- Information shown:
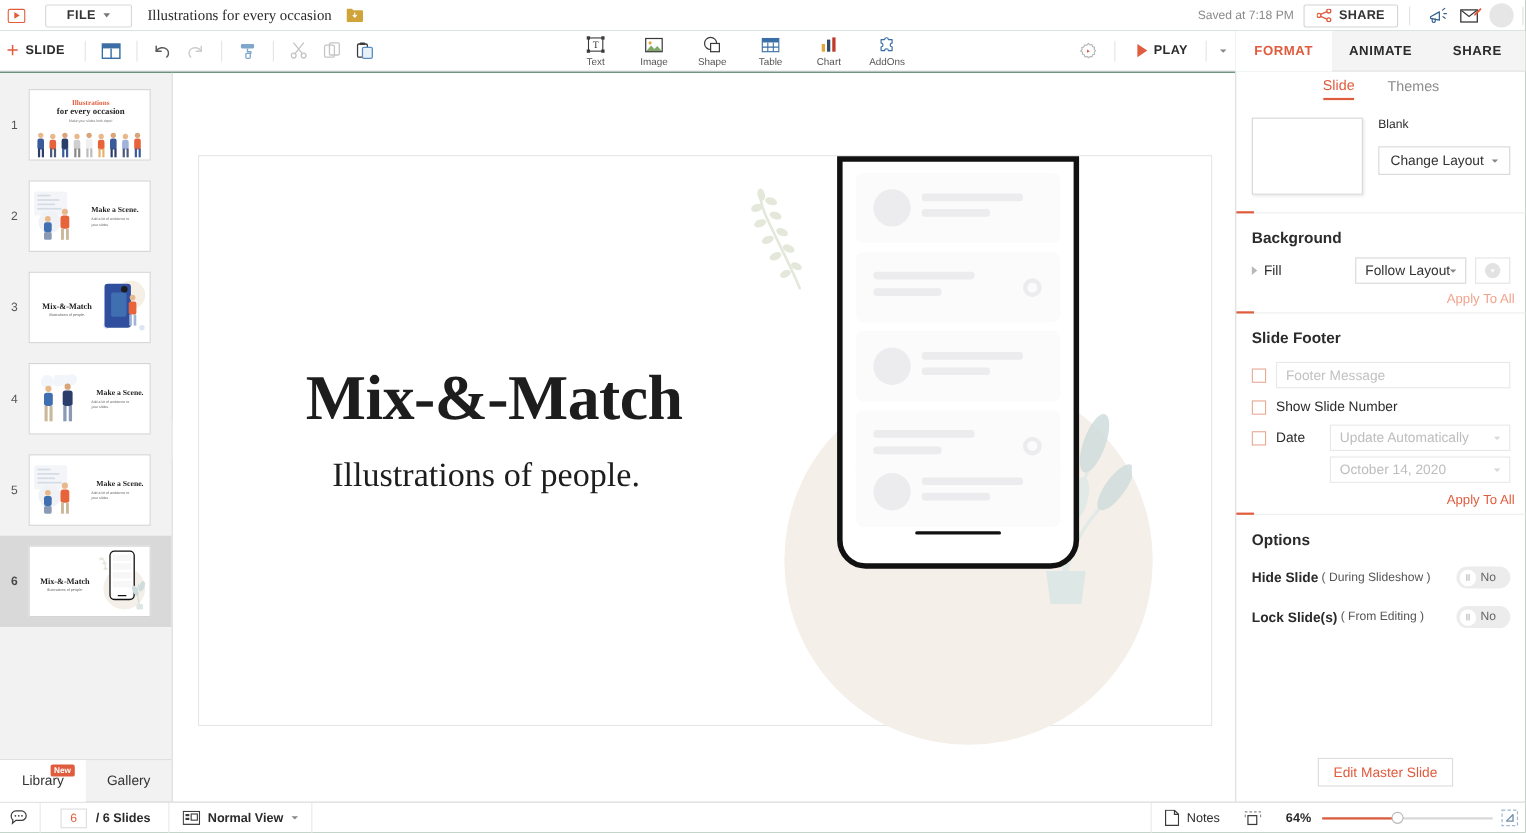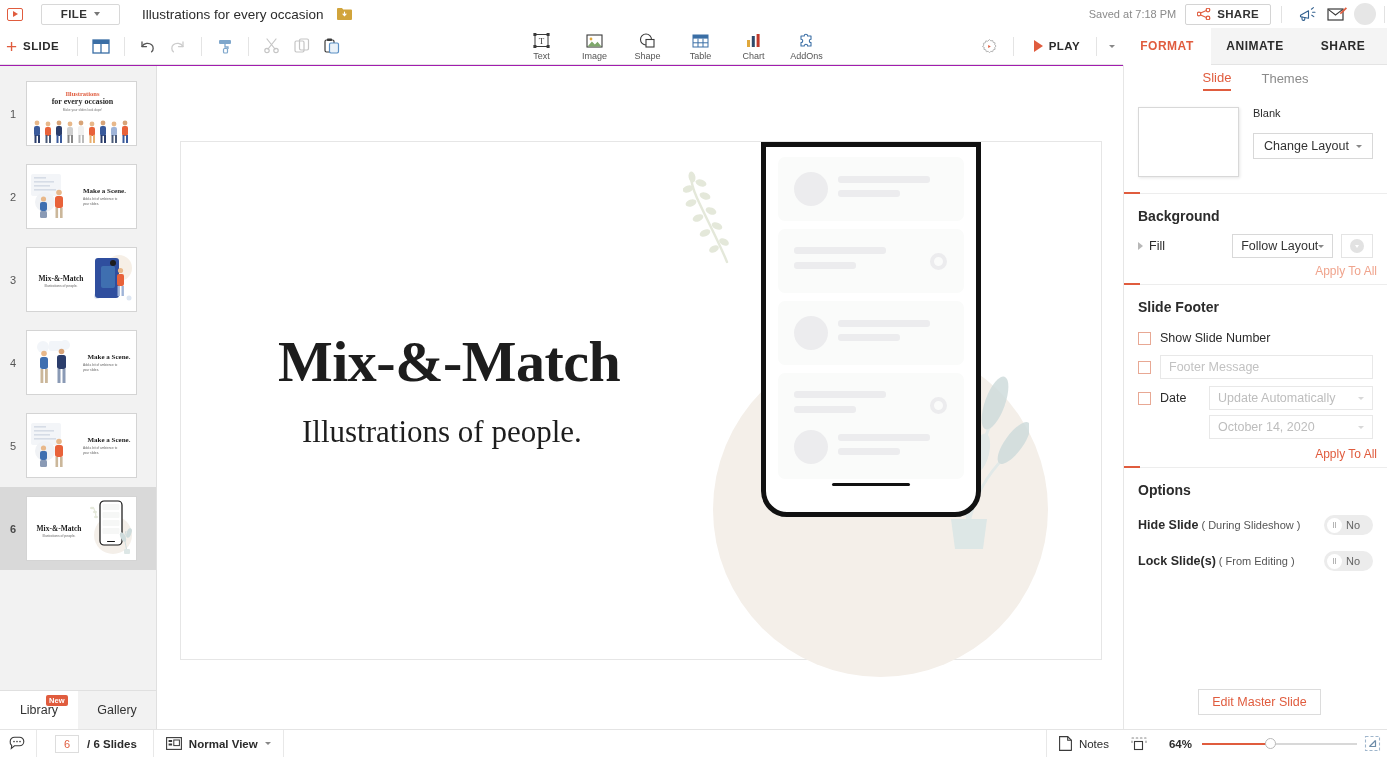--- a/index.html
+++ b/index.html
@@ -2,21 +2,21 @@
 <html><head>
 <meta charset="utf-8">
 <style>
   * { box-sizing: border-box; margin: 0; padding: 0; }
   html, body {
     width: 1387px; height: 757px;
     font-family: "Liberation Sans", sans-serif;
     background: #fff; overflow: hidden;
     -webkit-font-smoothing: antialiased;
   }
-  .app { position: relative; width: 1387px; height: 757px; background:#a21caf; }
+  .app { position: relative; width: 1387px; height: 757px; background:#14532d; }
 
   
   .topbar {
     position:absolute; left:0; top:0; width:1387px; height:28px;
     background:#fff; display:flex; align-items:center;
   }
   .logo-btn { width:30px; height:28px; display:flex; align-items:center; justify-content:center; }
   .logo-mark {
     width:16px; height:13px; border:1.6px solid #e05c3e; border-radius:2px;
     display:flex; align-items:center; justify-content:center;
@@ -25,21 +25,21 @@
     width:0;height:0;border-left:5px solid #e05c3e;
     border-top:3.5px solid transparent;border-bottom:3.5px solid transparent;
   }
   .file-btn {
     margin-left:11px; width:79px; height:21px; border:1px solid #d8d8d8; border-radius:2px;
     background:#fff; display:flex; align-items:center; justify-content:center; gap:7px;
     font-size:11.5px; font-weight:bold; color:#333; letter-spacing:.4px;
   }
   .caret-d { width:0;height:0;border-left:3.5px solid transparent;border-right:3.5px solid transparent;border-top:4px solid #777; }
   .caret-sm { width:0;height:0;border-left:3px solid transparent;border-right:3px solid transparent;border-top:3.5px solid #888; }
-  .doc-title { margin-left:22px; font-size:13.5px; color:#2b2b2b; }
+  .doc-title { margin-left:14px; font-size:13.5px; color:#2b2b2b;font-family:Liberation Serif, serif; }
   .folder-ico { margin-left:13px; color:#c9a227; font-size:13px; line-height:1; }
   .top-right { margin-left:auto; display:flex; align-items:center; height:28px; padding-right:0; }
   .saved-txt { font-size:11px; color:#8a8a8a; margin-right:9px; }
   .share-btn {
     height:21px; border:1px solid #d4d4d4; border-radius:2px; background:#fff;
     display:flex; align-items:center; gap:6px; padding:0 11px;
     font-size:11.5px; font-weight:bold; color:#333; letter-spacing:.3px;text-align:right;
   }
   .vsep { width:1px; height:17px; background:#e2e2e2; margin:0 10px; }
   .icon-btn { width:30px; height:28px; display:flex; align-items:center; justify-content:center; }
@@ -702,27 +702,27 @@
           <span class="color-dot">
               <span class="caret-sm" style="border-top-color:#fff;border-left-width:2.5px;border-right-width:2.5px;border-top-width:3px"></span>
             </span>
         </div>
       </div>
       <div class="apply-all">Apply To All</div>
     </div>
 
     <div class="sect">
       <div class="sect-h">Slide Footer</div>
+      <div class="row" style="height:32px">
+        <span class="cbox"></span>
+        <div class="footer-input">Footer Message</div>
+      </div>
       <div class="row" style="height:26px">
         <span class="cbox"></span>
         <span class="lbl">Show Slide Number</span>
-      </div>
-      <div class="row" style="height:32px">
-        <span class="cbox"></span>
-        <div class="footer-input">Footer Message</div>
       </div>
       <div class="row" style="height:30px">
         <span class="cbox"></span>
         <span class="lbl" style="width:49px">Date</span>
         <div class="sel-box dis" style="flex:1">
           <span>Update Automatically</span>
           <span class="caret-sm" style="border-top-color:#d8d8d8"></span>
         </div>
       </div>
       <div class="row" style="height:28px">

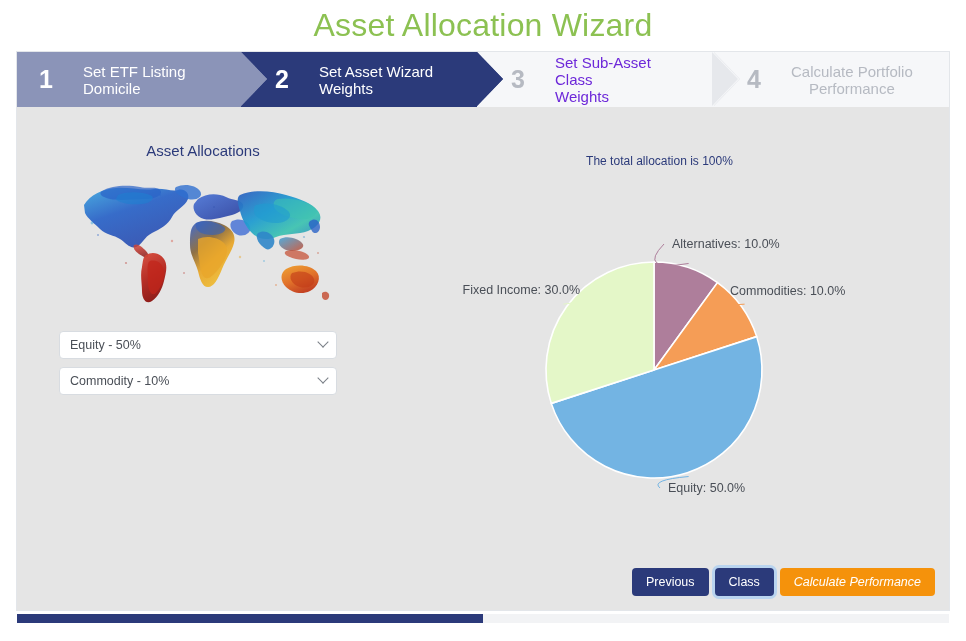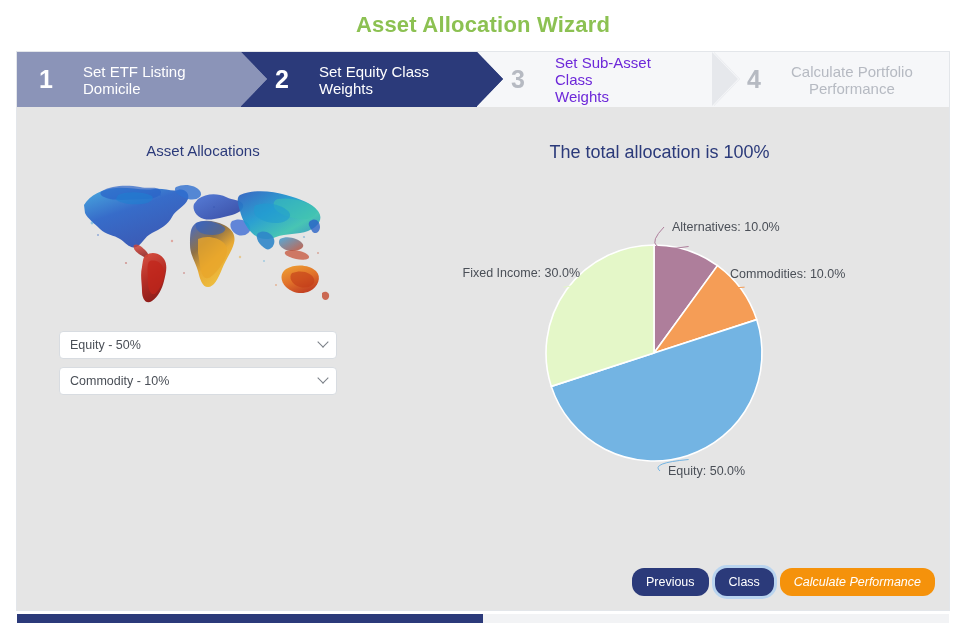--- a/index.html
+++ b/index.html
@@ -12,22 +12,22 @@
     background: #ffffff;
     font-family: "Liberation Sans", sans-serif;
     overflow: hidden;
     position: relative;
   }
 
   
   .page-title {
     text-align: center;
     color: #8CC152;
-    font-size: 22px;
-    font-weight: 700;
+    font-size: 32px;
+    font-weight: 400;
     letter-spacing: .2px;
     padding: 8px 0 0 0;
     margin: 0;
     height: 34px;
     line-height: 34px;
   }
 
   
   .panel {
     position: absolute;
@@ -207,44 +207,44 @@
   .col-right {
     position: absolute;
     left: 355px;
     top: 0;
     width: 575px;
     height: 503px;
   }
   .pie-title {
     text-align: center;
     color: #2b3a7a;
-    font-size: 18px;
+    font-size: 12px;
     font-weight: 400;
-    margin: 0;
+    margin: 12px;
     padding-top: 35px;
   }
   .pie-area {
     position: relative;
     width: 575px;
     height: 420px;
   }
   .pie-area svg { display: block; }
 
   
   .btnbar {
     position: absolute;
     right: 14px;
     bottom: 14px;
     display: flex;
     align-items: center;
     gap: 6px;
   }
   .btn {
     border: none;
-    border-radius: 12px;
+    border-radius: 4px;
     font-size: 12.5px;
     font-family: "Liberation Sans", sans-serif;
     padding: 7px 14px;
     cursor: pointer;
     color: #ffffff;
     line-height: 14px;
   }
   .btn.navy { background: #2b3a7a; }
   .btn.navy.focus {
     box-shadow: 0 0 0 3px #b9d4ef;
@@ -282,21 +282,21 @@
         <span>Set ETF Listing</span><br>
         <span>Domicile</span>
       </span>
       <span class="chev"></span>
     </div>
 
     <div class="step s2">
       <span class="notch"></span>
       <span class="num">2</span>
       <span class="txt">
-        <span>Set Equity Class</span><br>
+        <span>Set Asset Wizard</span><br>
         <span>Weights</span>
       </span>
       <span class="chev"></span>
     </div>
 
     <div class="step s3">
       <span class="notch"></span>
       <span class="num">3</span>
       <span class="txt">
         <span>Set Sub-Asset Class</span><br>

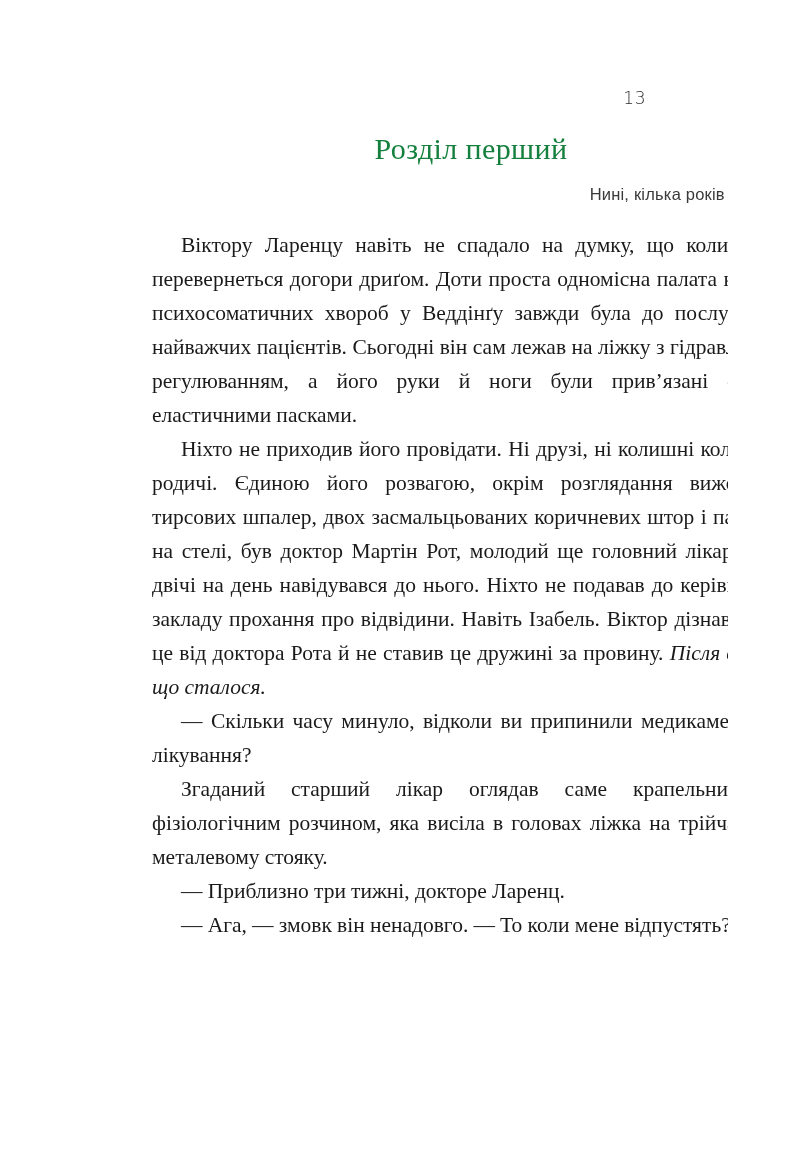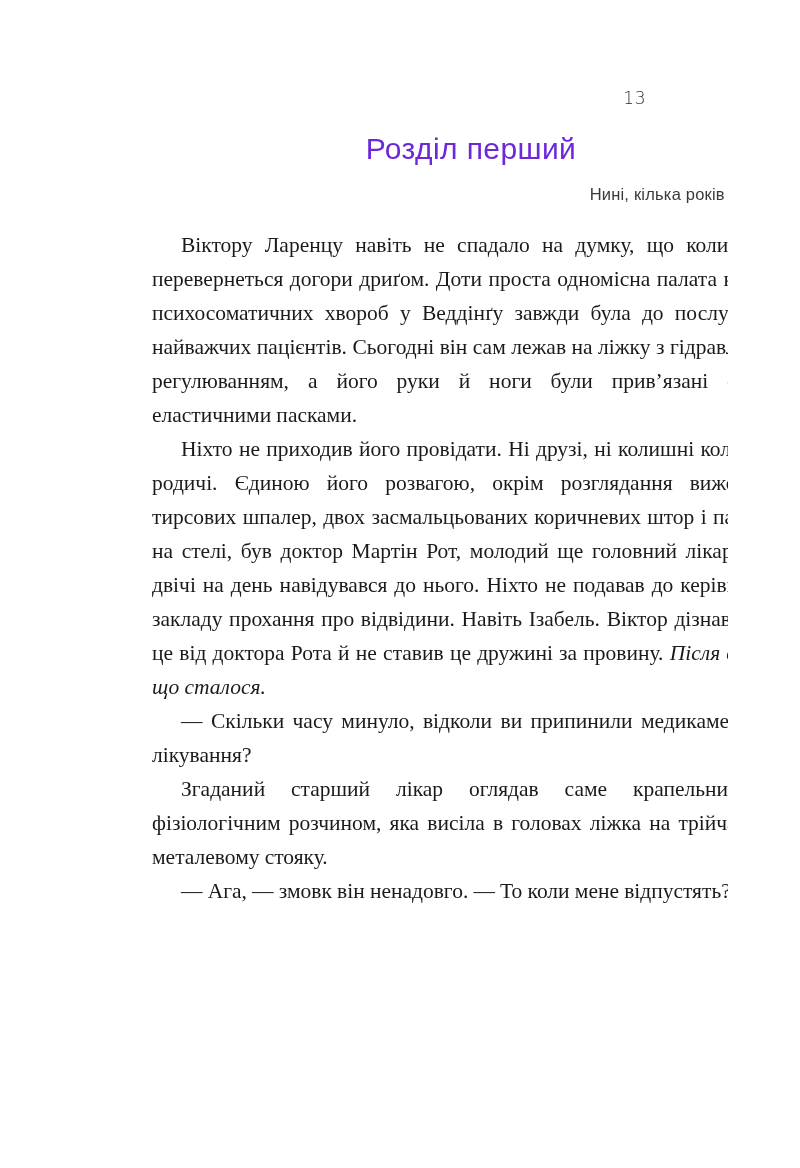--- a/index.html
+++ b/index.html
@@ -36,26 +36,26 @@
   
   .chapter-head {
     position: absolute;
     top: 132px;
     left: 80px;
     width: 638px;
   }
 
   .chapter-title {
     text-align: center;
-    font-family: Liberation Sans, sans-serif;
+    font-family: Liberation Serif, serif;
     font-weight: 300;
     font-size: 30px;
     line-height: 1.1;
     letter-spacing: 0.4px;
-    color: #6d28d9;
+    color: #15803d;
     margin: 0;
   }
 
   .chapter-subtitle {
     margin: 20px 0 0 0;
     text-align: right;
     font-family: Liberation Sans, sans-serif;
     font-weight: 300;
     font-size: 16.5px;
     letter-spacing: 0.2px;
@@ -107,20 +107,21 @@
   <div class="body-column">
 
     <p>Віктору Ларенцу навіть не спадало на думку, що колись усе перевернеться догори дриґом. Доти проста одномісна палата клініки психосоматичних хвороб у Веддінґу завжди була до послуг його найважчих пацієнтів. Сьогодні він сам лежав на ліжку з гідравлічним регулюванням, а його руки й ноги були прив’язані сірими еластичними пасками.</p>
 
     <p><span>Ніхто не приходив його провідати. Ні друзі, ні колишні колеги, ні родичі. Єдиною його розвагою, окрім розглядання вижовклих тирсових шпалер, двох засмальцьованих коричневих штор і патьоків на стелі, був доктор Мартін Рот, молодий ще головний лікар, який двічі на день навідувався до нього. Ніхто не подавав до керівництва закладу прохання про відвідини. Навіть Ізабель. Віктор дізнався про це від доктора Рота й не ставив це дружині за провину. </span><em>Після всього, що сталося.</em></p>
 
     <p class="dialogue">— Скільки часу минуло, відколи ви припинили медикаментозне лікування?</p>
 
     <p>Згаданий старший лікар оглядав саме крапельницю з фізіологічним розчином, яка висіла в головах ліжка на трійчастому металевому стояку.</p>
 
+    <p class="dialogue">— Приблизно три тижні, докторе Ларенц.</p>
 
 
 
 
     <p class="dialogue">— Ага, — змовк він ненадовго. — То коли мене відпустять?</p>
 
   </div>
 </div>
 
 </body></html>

- Exercise directions: Reproduce every line from the listing above that holds the word "serif".

- Task result:
     font-family: "Liberation Sans", sans-serif;
+  .doc-title { margin-left:14px; font-size:13.5px; color:#2b2b2b;font-family:Liberation Serif, serif; }
     font-family: "Liberation Sans", sans-serif;
     font-family: "Liberation Sans", sans-serif;
-    font-family: Liberation Sans, sans-serif;
+    font-family: Liberation Serif, serif;
     font-family: Liberation Sans, sans-serif;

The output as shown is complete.